Sergio Verdú (born Barcelona, Spain, August 15, 1958) is a former professor of electrical engineering and specialist in information theory. Until September 22, 2018, he was the Eugene Higgins Professor of Electrical Engineering at Princeton University, where he taught and conducted research on information theory in the Information Sciences and Systems Group. He was also affiliated with the program in Applied and Computational Mathematics. He was dismissed from the faculty following a university investigation of alleged sexual misconduct.

Verdu received the Telecommunications Engineering degree from the Polytechnic University of Catalonia, Barcelona, Spain, in 1980 and the PhD degree in Electrical Engineering from the University of Illinois at Urbana-Champaign in 1984. Conducted at the Coordinated Science Laboratory of the University of Illinois, his doctoral research was supervised by Vincent Poor and pioneered the field of multiuser detection. In 1998, his book Multiuser Detection was published by Cambridge University Press.

Sexual harassment incident and dismissal from tenured position
A Title IX investigation by Princeton, made public in 2017 by the Huffington Post, concluded that Verdú had sexually harassed one of his graduate students, a South Korean woman. According to the student, Verdú was required only to attend an 8-hour training session as a consequence.
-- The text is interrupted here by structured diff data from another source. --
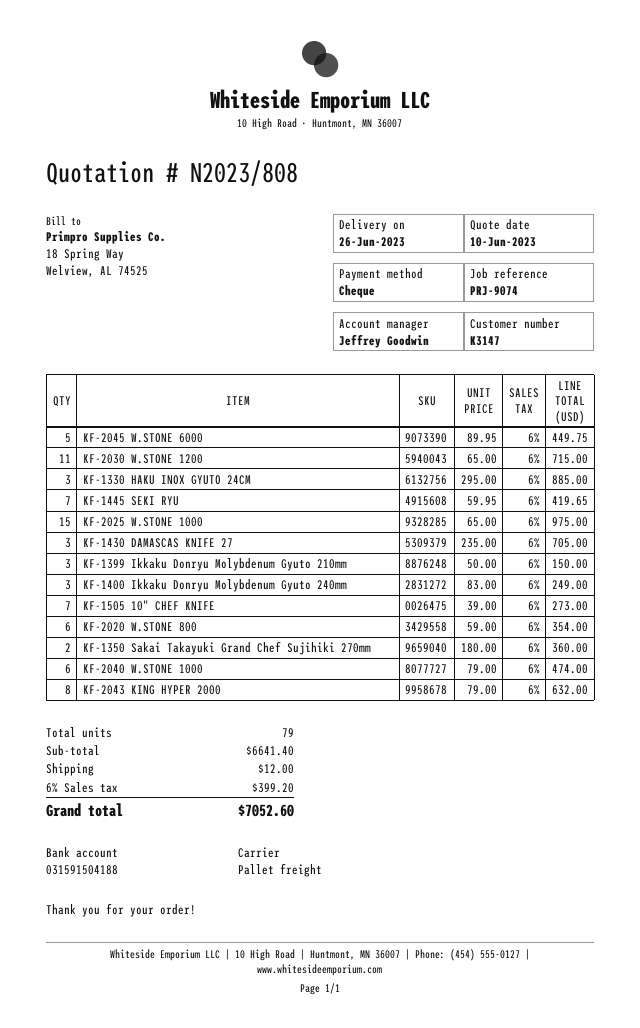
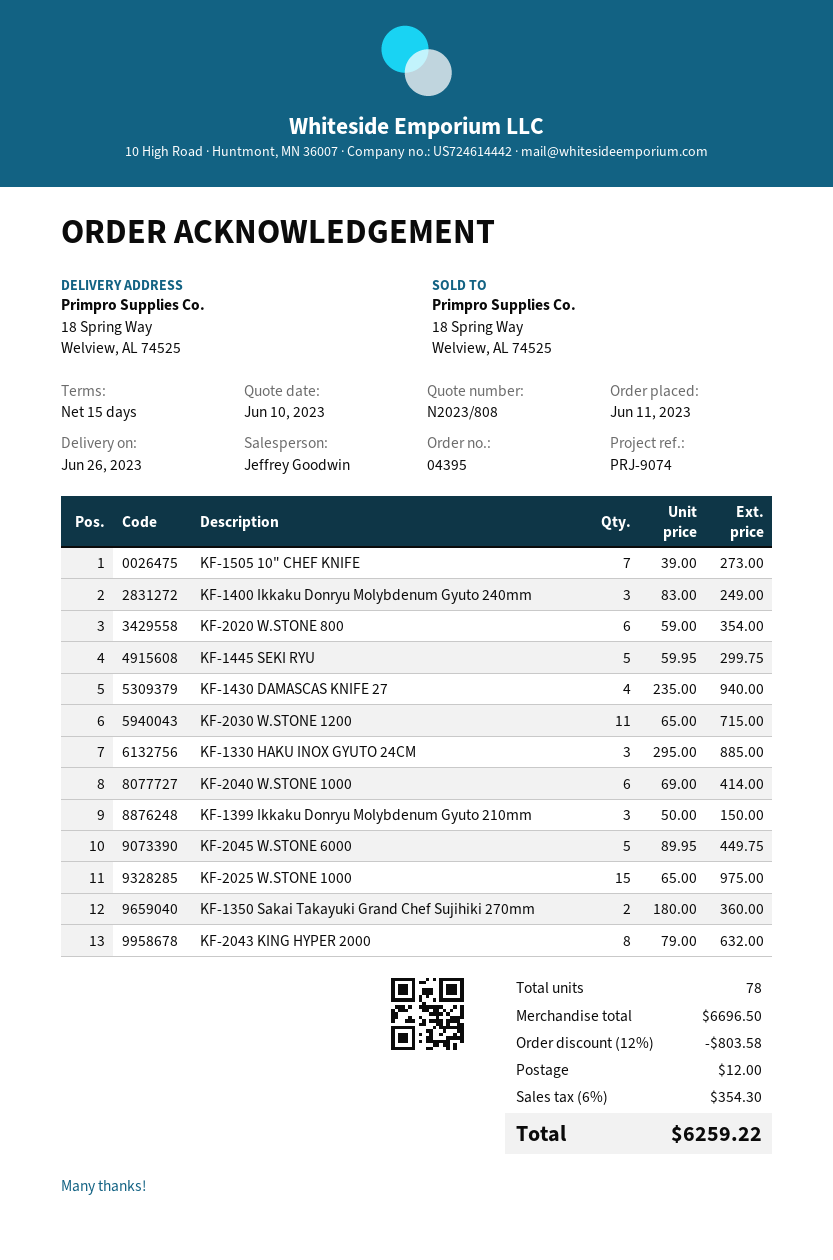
KF-1445 SEKI RYU: 7 x 59.95 = 419.65 -> 5 x 59.95 = 299.75
KF-1430 DAMASCAS KNIFE 27: 3 x 235.00 = 705.00 -> 4 x 235.00 = 940.00
KF-2040 W.STONE 1000: 6 x 79.00 = 474.00 -> 6 x 69.00 = 414.00
total quantity: 79 -> 78
subtotal: 6641.40 -> 6696.50
discount: none -> 12% = 803.58
tax: 6% = 399.20 -> 6% = 354.30
total: 7052.60 -> 6259.22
The student changed advisers and changed her research topic. A university spokesperson denied the claim that additional training was the only consequence for Verdú, stating that "penalties were imposed in addition to the required counseling", but did not identify what those penalties were. According to the Princeton Dean of Faculty, there were allegations that Verdú had also harassed others, but only the one student was willing to make a formal complaint. Verdú denied the findings of the investigation, stating: "The university advised me not to reply but I categorically deny that there were any advances or any sexual harassment."
He was subsequently dismissed from Princeton University as of September 22, 2018, following further consideration by the university, which said that "an investigation established that Dr. Verdu violated the university's policy prohibiting consensual relations with students, and its policy requiring honesty and cooperation in university matters".

Awards and honors
IEEE Fellow (1993)
Frederick Emmons Terman Award from the American Society for Engineering Education (2000)
IEEE Third Millennium Medal (2000)
Doctorate Honoris Causa from the Polytechnic University of Catalonia (2005)
Member of the National Academy of Engineering (2007)
Member of the National Academy of Sciences (2014)
Corresponding Member of the Royal Academy of Engineering of Spain  (2013)
Claude E. Shannon Award from the IEEE Information Theory Society (2007)
IEEE Richard W. Hamming Medal (2008)
NAS Award for Scientific Reviewing (2016)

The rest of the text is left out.